Exercise data:
_ _ _ _
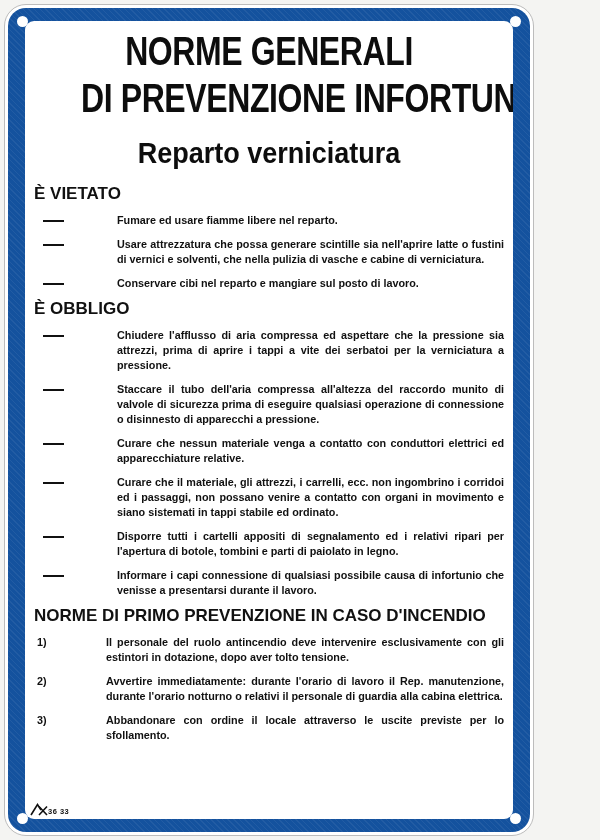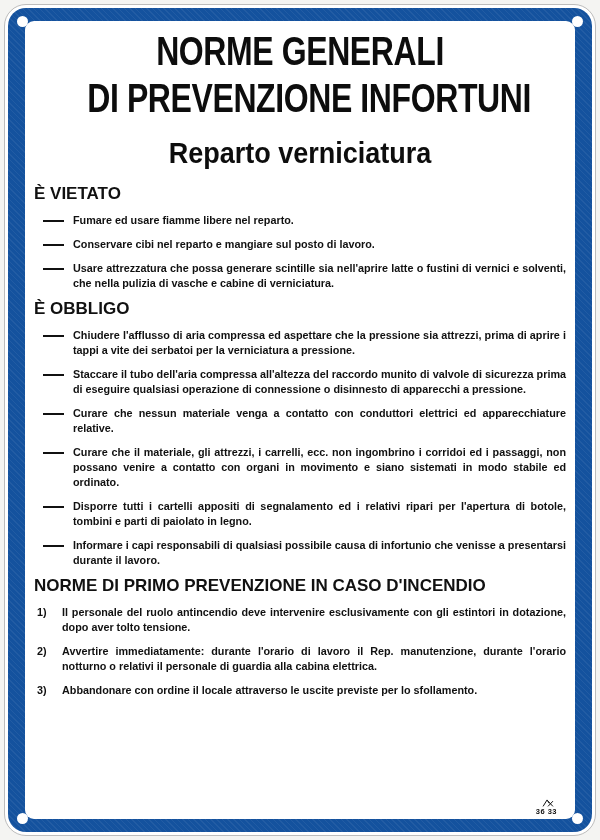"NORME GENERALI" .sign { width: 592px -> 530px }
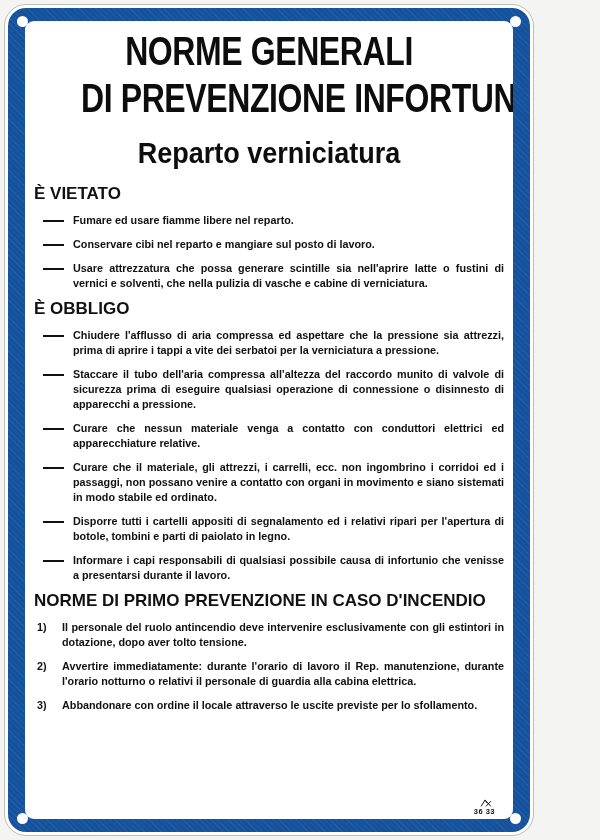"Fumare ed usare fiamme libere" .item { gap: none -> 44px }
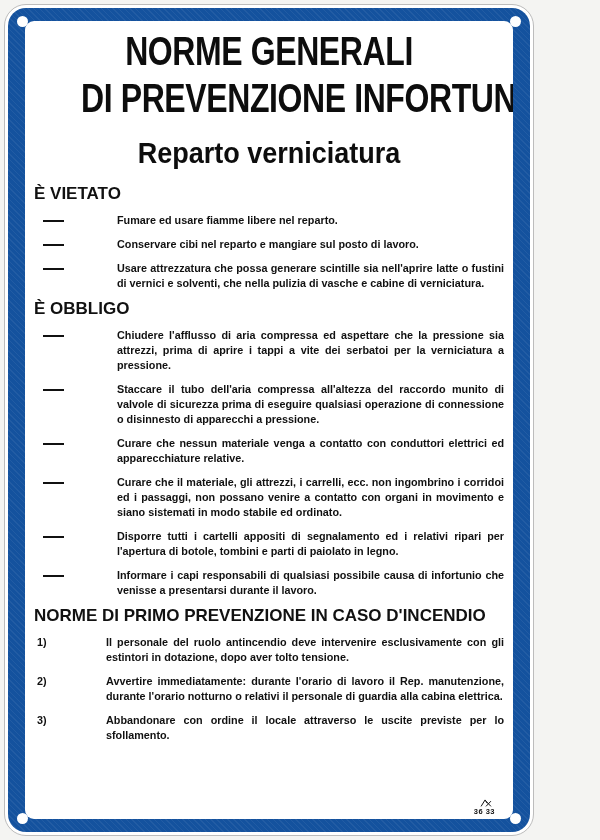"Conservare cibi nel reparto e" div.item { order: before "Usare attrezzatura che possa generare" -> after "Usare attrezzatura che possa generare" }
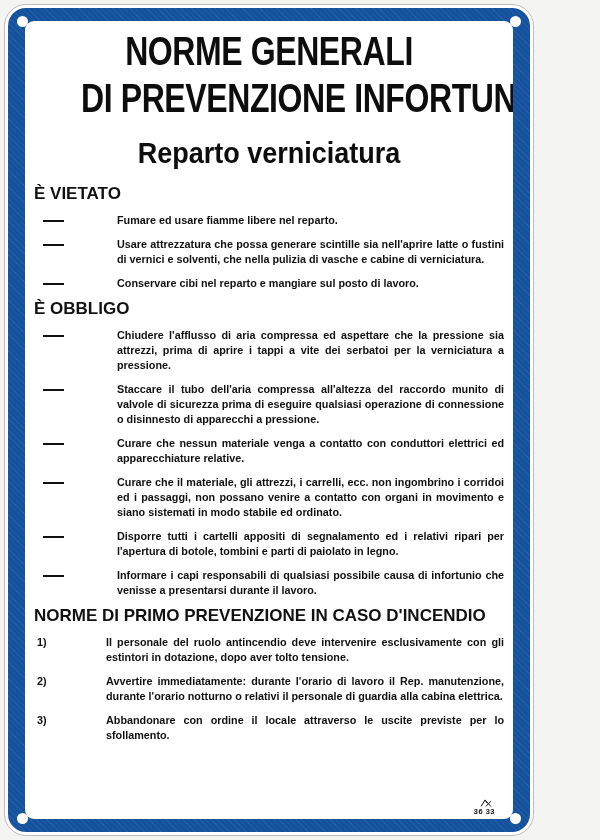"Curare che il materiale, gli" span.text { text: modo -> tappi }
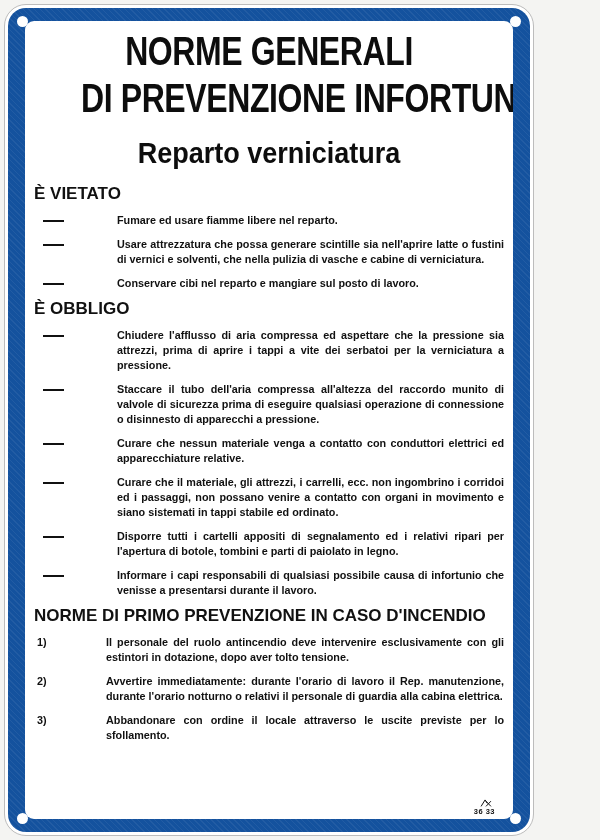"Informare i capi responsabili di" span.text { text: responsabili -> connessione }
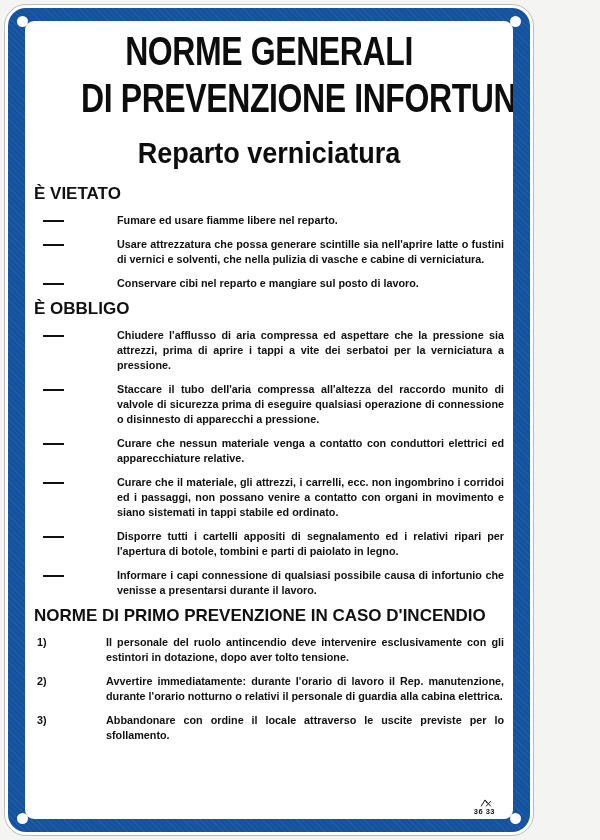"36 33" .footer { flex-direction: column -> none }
_ _ _ _
What to do: Write the lines out exactly, beginning at the line that holds "i capi responsabili" and stopping after the last line of the entries; include no pictures.

Exercise response:
"Informare i capi responsabili di" span.text { text: responsabili -> connessione }
"36 33" .footer { flex-direction: column -> none }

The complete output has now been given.